- **Dataset extract**:
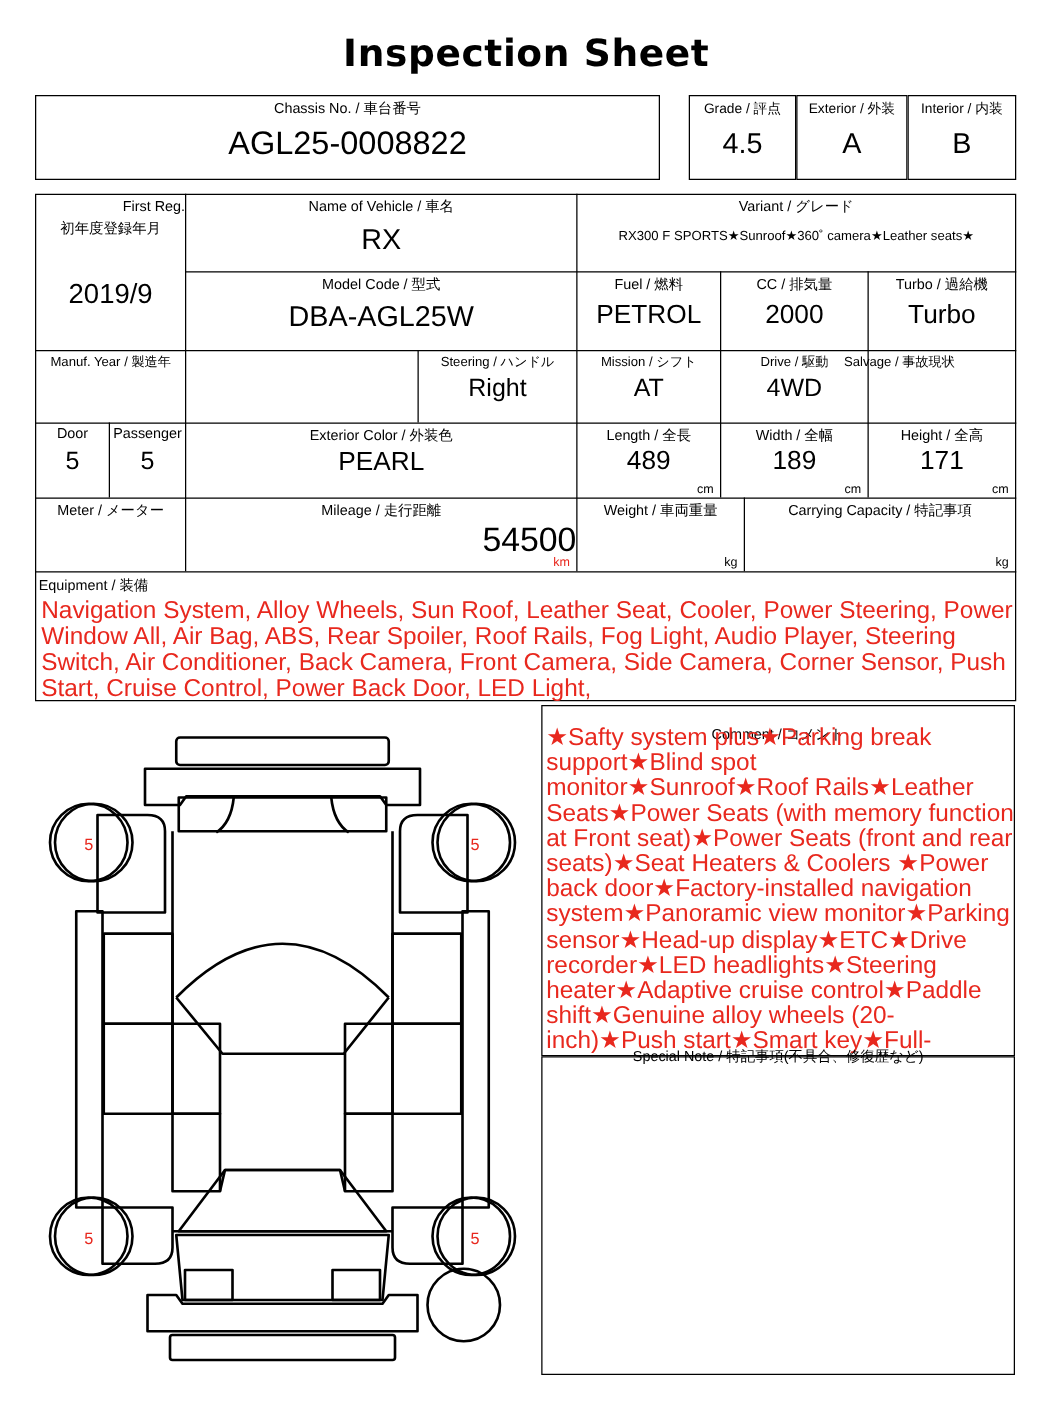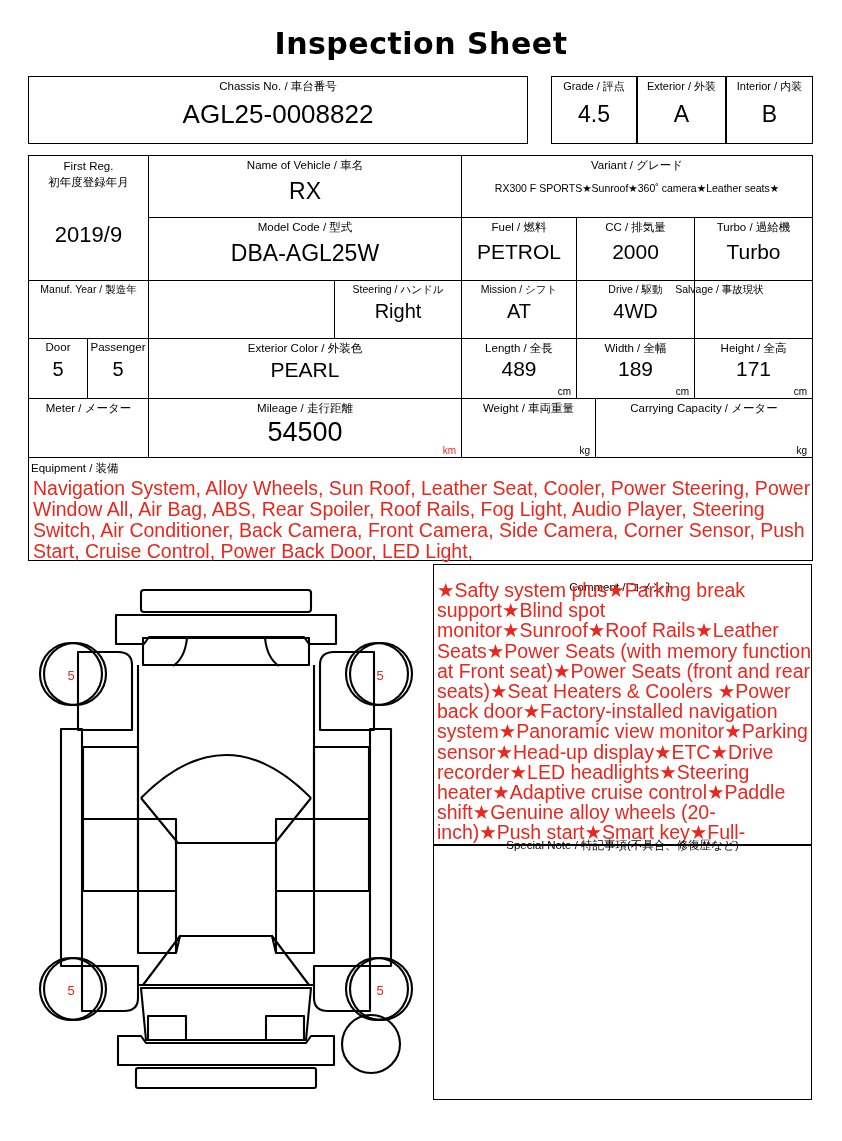--- a/index.html
+++ b/index.html
@@ -162,7 +162,7 @@
   <div class="box" style="left:28px; top:155px; width:785px; height:406px;"></div>
 
   <div class="cell" style="left:29px; top:156px; width:119px; height:124px;">
-    <div class="lbl" style="top:4px;">First Reg.</div>
+    <div class="lbl" style="top:4px;text-align:right;">First Reg.</div>
     <div class="lbl" style="top:19px;">初年度登録年月</div>
     <div class="val" style="top:66px; font-size:22px;">2019/9</div>
   </div>

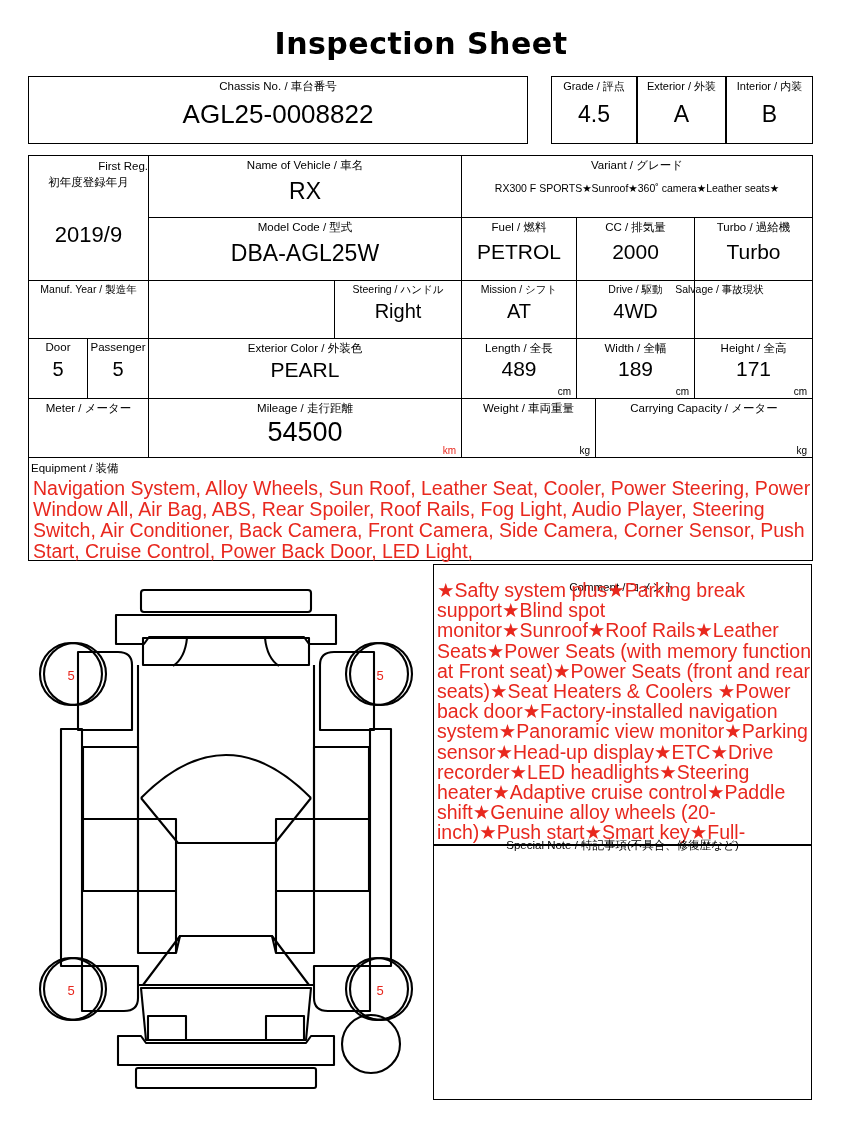--- a/index.html
+++ b/index.html
@@ -266,7 +266,7 @@
     <div class="unit">kg</div>
   </div>
   <div class="cell" style="left:596px; top:399px; width:216px; height:58px;">
-    <div class="lbl">Carrying Capacity / メーター</div>
+    <div class="lbl">Carrying Capacity / 特記事項</div>
     <div class="val" style="top:20px; font-size:20px;"></div>
     <div class="unit">kg</div>
   </div>

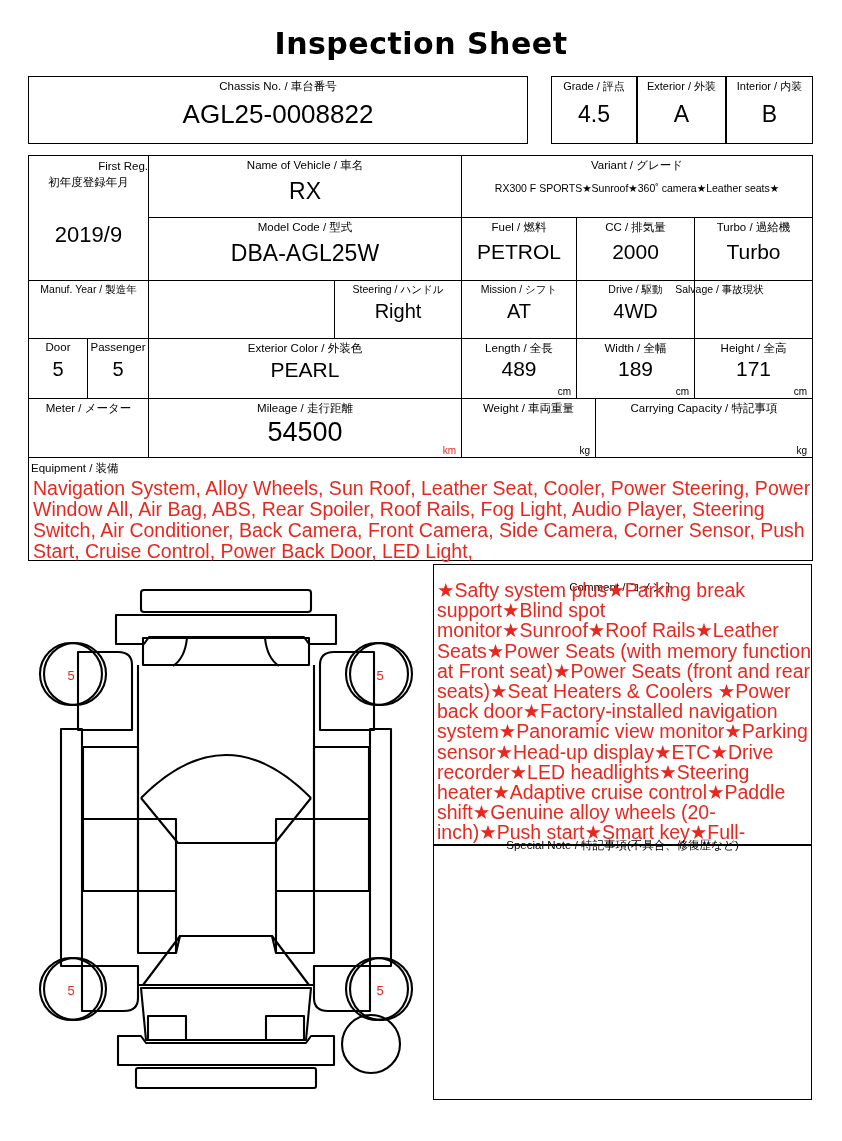--- a/index.html
+++ b/index.html
@@ -257,7 +257,7 @@
   </div>
   <div class="cell" style="left:149px; top:399px; width:312px; height:58px;">
     <div class="lbl">Mileage / 走行距離</div>
-    <div class="val" style="top:18px; font-size:27px;">54500</div>
+    <div class="val" style="top:18px; font-size:27px;text-align:right;">54500</div>
     <div class="unit red">km</div>
   </div>
   <div class="cell" style="left:462px; top:399px; width:133px; height:58px;">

- **Problem to solve**: Quote every record above exactly, leaving out any pictures.

- **Response area**:
--- a/index.html
+++ b/index.html
@@ -162,7 +162,7 @@
   <div class="box" style="left:28px; top:155px; width:785px; height:406px;"></div>
 
   <div class="cell" style="left:29px; top:156px; width:119px; height:124px;">
-    <div class="lbl" style="top:4px;">First Reg.</div>
+    <div class="lbl" style="top:4px;text-align:right;">First Reg.</div>
     <div class="lbl" style="top:19px;">初年度登録年月</div>
     <div class="val" style="top:66px; font-size:22px;">2019/9</div>
   </div>

--- a/index.html
+++ b/index.html
@@ -266,7 +266,7 @@
     <div class="unit">kg</div>
   </div>
   <div class="cell" style="left:596px; top:399px; width:216px; height:58px;">
-    <div class="lbl">Carrying Capacity / メーター</div>
+    <div class="lbl">Carrying Capacity / 特記事項</div>
     <div class="val" style="top:20px; font-size:20px;"></div>
     <div class="unit">kg</div>
   </div>

--- a/index.html
+++ b/index.html
@@ -257,7 +257,7 @@
   </div>
   <div class="cell" style="left:149px; top:399px; width:312px; height:58px;">
     <div class="lbl">Mileage / 走行距離</div>
-    <div class="val" style="top:18px; font-size:27px;">54500</div>
+    <div class="val" style="top:18px; font-size:27px;text-align:right;">54500</div>
     <div class="unit red">km</div>
   </div>
   <div class="cell" style="left:462px; top:399px; width:133px; height:58px;">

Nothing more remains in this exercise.